SHOW ME THE MONEY: WHY YOUR DOG DOESN’T LISTEN, UNLESS YOU’RE HOLDING FOOD
By: Dr. Jen Summerfield
Today, I want to talk about one of the most common struggles I see with my behavior clients and their dogs. Often, they’ve been through a basic obedience class or two, and their pup has learned a few skills. But when they try to apply them in real life, they quickly run into a road block:
“Buster is so stubborn! He only listens if I have a treat.”
Or, more broadly in casual conversations or online discussions:
“You know, that’s the problem with positive training. Unless you have food in your hand, forget it! The dog won’t do anything you say.”
First, let me say that I can absolutely sympathize with the frustration many dog owners feel about this! It’s aggravating to put in the time and effort of attending a weekly class, or setting aside training time at home, only to feel like you haven’t made any kind of useful progress at getting your dog to listen.
In class, with a piece of cheese in your hand? Sure! But anyplace else, outside of an obvious training context… nothing.
It’s the kind of thing that gives reward-based training a bad name, which is unfortunate. And sadly, it’s all too common.
But, here’s the good news.
It’s easy to avoid! And if your dog already has “show me the money!” syndrome, it’s also pretty darned easy to fix. 😊
So first, let’s take a look at why this problem is so common.
Oftentimes, the progression of training a skill like “sit” goes something like this:
We use a treat to lure the dog into a sitting position -> praise and reward. So far, so good! In class, with hot dog slices or pieces of chicken, the dog sits beautifully.
The dog knows the behavior now… right? Time to start using it in daily life!
Now, we start asking the dog to sit at random times around the house, or outside on a walk. No treats are forthcoming. Before long, the dog completely ignores us.
But in class, those sits are still looking great!
So what gives?
In fact, when we approach training this way, we inadvertently teach our dogs that it only pays to listen if they see the treats up front. They’re not being stubborn or willful – they’re just doing what makes sense, given the contingencies we’ve taught them.
Look at it from the dog’s perspective:
Scenario 1: Mom (or dad) has treats in her hand. She cues “sit!” -> dog sits, and gets a reward.
Scenario 2: No treats visible. Mom cues “sit!” -> dogs sits, and gets nothing.
Those are the only two scenarios the dog has ever seen. If treats are visible beforehand, he gets a reward 100% of the time. So of course, he complies! But if NO treats are visible, he gets a reward 0% of the time.
So why bother sitting, in that case?
When we train this way, we’re skipping a critical step in the process: teaching the dog that a reward is still available, even if he doesn’t see it up front!

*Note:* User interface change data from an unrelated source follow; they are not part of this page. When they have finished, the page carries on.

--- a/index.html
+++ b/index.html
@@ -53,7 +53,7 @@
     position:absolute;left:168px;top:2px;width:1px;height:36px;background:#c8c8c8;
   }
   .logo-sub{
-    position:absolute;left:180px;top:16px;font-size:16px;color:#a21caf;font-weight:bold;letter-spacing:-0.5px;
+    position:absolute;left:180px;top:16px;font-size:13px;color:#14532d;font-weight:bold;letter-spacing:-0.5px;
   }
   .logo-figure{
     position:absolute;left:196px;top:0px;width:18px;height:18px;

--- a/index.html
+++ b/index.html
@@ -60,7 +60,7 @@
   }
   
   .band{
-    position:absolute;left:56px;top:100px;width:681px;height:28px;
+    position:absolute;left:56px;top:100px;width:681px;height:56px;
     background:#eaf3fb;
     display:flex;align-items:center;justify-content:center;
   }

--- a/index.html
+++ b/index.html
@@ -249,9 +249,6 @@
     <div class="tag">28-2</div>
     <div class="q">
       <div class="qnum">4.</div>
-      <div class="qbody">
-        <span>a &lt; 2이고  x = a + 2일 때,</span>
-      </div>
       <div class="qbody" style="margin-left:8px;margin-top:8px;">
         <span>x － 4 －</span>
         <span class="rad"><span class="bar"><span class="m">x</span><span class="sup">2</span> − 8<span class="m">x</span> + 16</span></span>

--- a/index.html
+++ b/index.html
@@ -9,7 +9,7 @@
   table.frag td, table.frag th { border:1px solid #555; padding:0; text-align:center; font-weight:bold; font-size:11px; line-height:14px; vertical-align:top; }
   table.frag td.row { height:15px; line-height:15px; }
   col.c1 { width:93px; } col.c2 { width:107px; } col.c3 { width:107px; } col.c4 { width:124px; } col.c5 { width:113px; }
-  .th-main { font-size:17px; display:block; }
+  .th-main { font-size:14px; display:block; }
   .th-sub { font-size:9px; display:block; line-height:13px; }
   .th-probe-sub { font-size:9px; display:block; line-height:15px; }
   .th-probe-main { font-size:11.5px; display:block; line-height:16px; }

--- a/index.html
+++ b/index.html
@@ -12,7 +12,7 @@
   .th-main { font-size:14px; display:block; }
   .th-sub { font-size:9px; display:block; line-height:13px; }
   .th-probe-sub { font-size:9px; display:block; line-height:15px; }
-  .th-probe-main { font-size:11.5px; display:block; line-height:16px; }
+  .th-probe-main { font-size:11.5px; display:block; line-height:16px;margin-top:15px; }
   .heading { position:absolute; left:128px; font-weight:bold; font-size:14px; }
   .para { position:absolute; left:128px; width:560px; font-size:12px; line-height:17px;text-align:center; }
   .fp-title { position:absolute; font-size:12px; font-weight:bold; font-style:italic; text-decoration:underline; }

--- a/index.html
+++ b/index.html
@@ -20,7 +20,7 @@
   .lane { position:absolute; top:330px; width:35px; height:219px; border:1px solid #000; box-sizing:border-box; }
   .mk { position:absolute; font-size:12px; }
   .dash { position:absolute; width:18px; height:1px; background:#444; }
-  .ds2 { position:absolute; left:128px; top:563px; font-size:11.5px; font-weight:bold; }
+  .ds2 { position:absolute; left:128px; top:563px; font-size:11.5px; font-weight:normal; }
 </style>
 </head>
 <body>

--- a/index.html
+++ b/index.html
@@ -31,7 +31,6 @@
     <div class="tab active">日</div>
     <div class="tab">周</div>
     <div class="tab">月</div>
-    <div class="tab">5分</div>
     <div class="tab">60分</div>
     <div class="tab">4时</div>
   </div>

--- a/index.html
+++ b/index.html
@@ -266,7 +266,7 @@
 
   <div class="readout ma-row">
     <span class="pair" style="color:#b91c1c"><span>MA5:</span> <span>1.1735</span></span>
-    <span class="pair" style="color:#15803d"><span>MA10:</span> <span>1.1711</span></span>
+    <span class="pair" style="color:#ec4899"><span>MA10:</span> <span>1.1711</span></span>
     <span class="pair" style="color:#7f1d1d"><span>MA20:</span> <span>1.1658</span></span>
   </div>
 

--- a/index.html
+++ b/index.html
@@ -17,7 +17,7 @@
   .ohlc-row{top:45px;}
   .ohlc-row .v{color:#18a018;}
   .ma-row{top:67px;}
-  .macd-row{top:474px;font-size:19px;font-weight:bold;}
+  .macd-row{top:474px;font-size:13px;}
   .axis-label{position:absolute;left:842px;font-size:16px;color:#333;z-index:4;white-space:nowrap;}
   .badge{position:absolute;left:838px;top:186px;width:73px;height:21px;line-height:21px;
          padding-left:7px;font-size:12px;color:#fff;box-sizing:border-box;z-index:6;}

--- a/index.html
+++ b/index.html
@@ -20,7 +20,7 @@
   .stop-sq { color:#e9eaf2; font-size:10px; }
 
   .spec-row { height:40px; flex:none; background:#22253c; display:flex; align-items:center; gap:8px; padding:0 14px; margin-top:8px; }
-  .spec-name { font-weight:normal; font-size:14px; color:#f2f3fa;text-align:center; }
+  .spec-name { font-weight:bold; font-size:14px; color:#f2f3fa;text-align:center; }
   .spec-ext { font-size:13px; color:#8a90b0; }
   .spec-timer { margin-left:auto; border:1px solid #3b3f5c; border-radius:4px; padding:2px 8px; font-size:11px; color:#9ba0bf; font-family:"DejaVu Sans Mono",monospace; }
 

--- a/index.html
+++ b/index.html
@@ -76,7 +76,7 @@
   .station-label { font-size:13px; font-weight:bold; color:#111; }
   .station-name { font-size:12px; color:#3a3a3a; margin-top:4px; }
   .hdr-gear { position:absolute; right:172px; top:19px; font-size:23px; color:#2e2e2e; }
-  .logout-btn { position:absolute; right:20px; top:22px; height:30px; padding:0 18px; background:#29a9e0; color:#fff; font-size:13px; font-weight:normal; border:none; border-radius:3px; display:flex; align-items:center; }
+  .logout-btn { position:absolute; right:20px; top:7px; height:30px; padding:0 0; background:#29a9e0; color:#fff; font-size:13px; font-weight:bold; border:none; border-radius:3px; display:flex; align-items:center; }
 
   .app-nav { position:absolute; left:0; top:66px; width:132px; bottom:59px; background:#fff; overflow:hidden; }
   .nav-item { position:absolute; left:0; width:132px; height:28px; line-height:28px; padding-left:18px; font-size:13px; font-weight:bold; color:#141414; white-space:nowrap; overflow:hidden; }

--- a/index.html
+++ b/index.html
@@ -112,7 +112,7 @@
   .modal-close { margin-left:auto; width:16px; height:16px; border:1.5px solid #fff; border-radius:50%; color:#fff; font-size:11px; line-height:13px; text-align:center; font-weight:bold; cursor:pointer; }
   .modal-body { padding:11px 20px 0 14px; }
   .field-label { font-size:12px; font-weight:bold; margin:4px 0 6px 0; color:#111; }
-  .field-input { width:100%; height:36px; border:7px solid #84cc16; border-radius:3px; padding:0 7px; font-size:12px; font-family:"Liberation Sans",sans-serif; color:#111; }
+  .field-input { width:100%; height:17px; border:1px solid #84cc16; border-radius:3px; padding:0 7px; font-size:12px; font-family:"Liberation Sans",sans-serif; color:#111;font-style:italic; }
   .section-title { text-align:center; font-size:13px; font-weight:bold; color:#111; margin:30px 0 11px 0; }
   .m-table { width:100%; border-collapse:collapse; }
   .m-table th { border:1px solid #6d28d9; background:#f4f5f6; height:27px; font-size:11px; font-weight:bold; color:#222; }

To avoid this problem, we need to fill in the gap.
Once your dog has learned to sit with a food lure and hand signal, try putting the treats in your pocket, or on a table nearby – and cue the sit again. He may look confused at first. This is normal! If he needs help, try luring him into a sit with the same hand motion you were using before.
When he finally sits, praise and GIVE A TREAT from your pocket, or the nearby bag on the table.
Once he’s got the hang of things, try randomly asking for a sit around the house, outside of a formal training session. Again, help your pup with a hand signal if you need to. When he sits, tell him he’s brilliant and surprise him with a treat! To make this easier, I normally recommend keeping a few shelf-stable snacks in your pocket, or stashing bags strategically around the house for easy access whenever you need them.
Eventually, you’ll be able to start skipping the treats every now and then, or substituting other “life rewards” for compliance when your dog does what you ask – things like going out the door for a walk, or putting down his dinner bowl, or being released to hop out of the car at the park. But don’t rush this. For quite a while, focus on convincing your dog that you always come through with a reward… even if he doesn’t see one.
What does the finished product of this kind of training look like, you might ask?
With my own dogs, I do try to keep some treats handy most of the time in case I want to grab them for a quick reward. So if we’re out for a walk, and my dog snatches a piece of trash from the gutter, I can say “drop it!” – then reward with a snack from my coat pocket when he eagerly spits it out. I don’t need to rustle a treat bag to get his attention, or wave a piece of cheese under his nose. He trusts that when I ask him to “drop it,” I’ll come through with something better.
And if I don’t, on occasion – it’s no big deal. We have enough trust built up that he’ll still listen, next time.
The same is true for other important life skills. My boys can sit and stay, load up politely in the car, and come back when I call them. If I’ve asked them to do something difficult and I have treats handy, I’ll give a reward. But they never know ahead of time whether they’ll get something or not – and that’s why they always (or almost always!) listen.
There’s nothing magic about any of this, and it doesn’t take any particular skill on the part of the trainer – it’s just the science of behavior at work!
So if your dog ignores you unless there’s a treat in your hand, don’t despair. He’s not being stubborn, or naughty. You just need to help him understand that it’s worth his while to pay attention.